I am a datajournalist and I am trying to scrape all the comments of Xvideos, so it gets easier to find victims of leaked personal videos. I have the following code in R, but I can't go on, because I don't know how to click the button "comment" or how to change the url to show the comments by default. Could you give a hand? Thank you.
library(tidyverse)
library(rvest)
url <- "https://www.xvideos.com/new/1"
links <- url %>%
read_html() %>%
html_nodes("a") %>%
html_attr("href") %>%
as.data.frame() %>%
`colnames<-`("link") %>%
filter(str_detect(link, "/video"))
I'm not sure why necessarily to use R for this, I would much rather suggest selenium framework to work with for such a workload. This is javascript that does an XHR so it will not be parsable with read html as it will not execute the site code.

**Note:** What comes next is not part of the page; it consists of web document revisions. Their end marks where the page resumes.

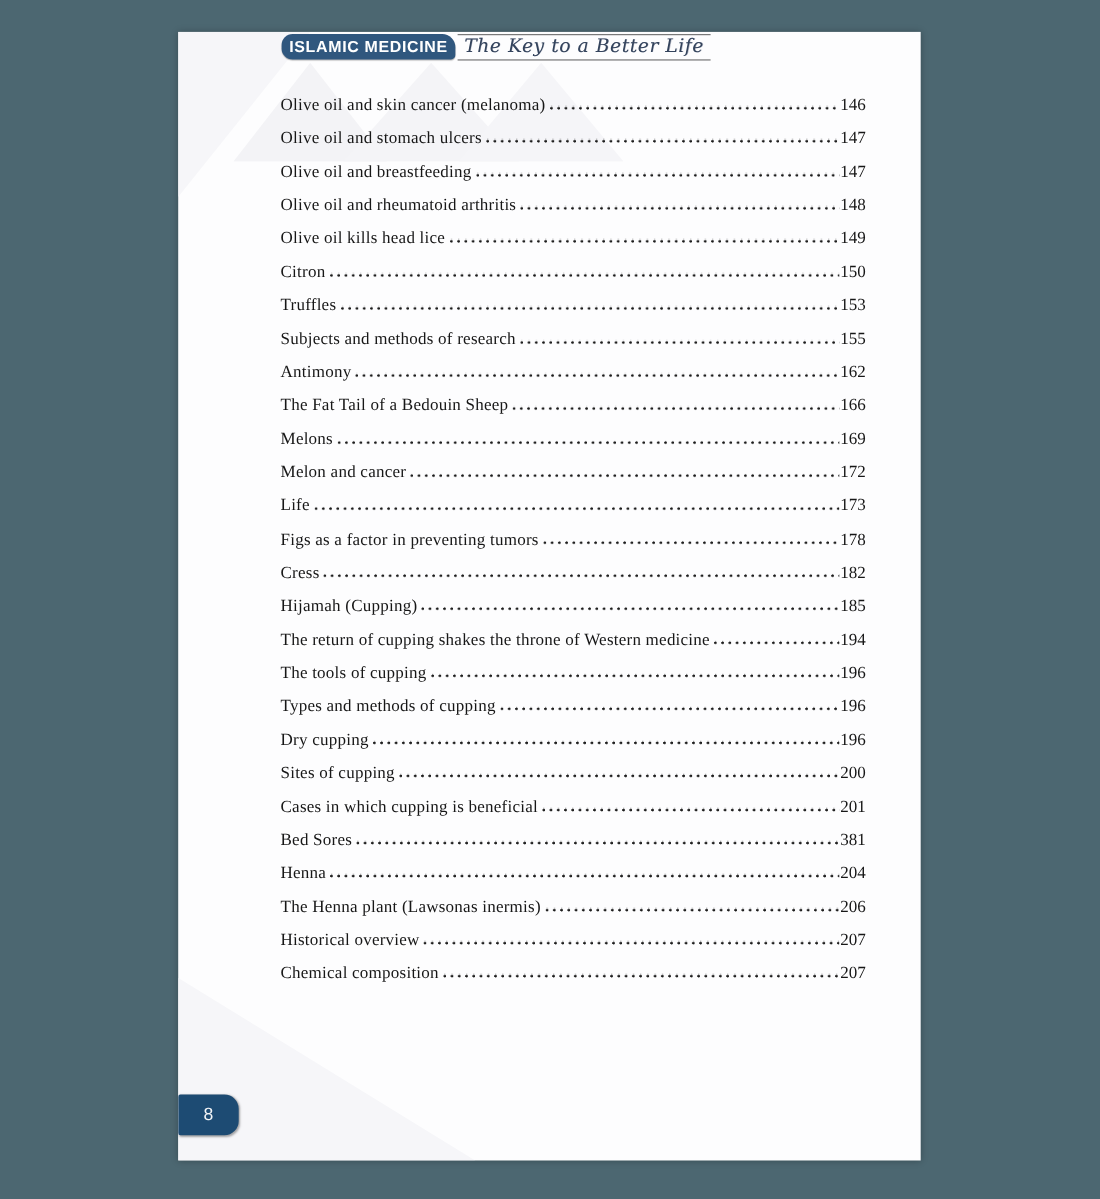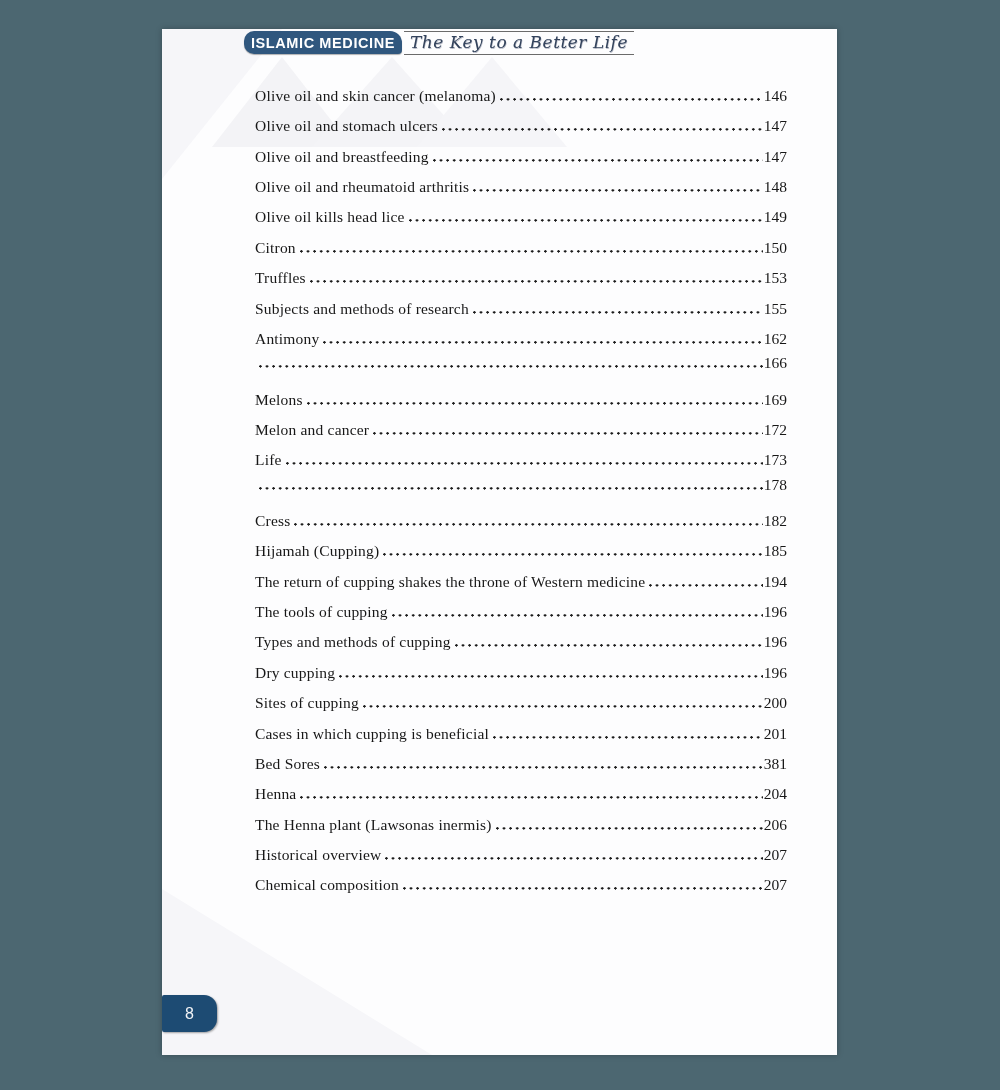--- a/index.html
+++ b/index.html
@@ -51,7 +51,7 @@
   }
 
   
-  .header { position: absolute; left: 4px; top: 0; width: 100%; height: 56px; padding-left: 48px; }
+  .header { position: absolute; left: 16px; top: 0; width: 100%; height: 56px; padding-left: 48px; }
   .brand-badge {
     position: absolute;
     left: 78px; top: 2px;

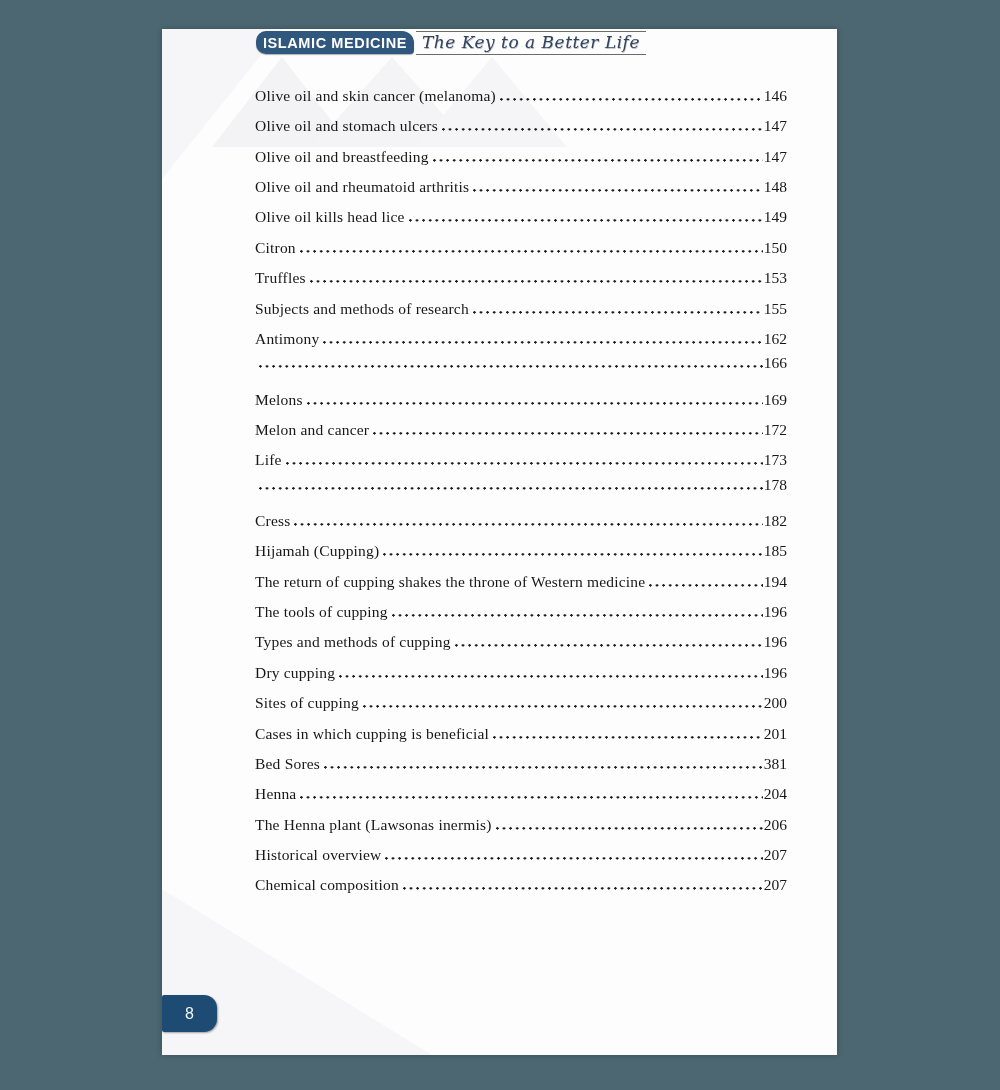--- a/index.html
+++ b/index.html
@@ -216,6 +216,7 @@
       </div>
 
       <div class="toc-row">
+        <span class="toc-title">The Fat Tail of a Bedouin Sheep</span>
         <span class="toc-dots"></span>
         <span class="toc-page">166</span>
       </div>

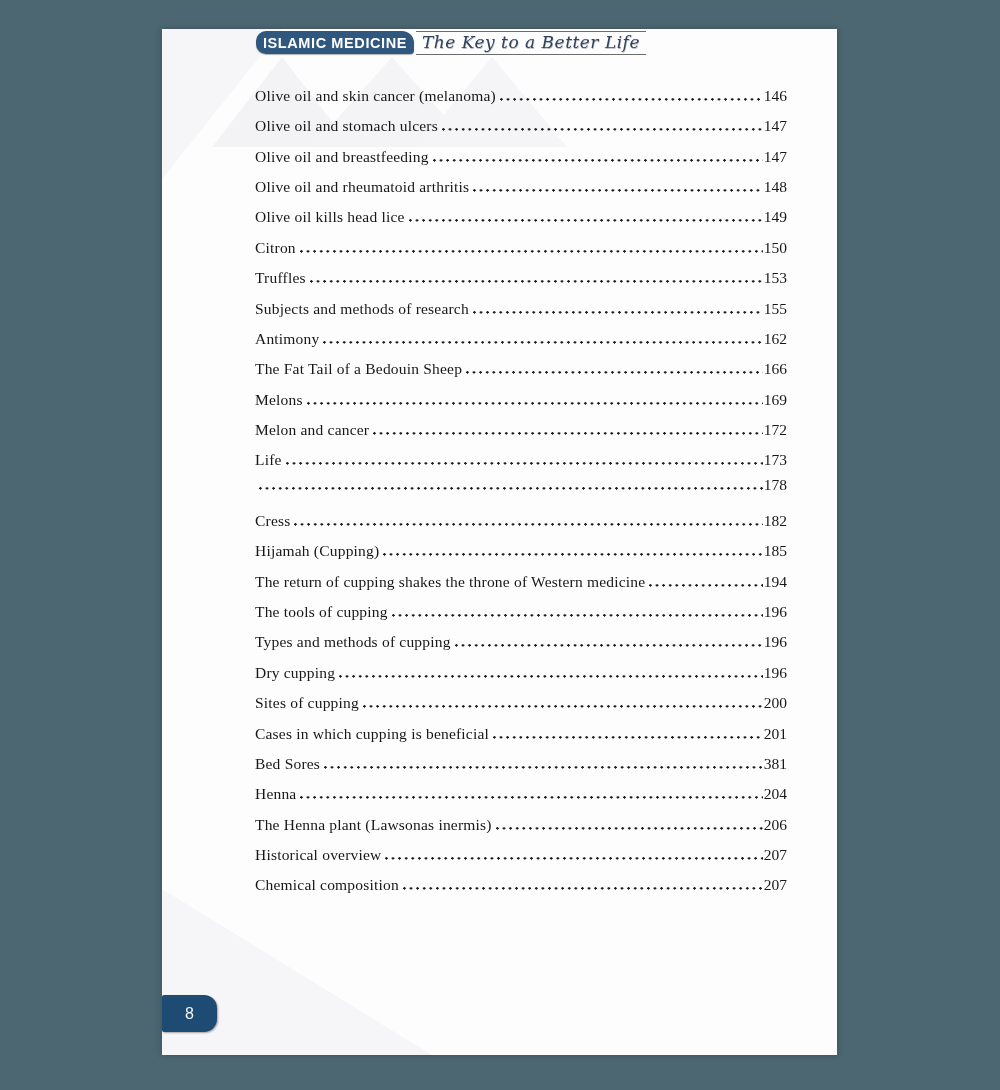--- a/index.html
+++ b/index.html
@@ -240,6 +240,7 @@
       </div>
 
       <div class="toc-row">
+        <span class="toc-title">Figs as a factor in preventing tumors</span>
         <span class="toc-dots"></span>
         <span class="toc-page">178</span>
       </div>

But nonetheless you can also reverse engineer the requests - if you want to work with R here is a solution concept that will work:
You get a list of the videos with your code so you should have URLs like this:
https://de.xvideos.com/video52314867/...
You can use a regular Expression like \/video(\d+)\/
to get the ID from there and then request the comment URL:
POST https://de.xvideos.com/threads/video-comments/get-posts/top/52314867/0/0
I guess you can see where the ID belongs... this way you will get the video comments as responses directly without executing Javascript.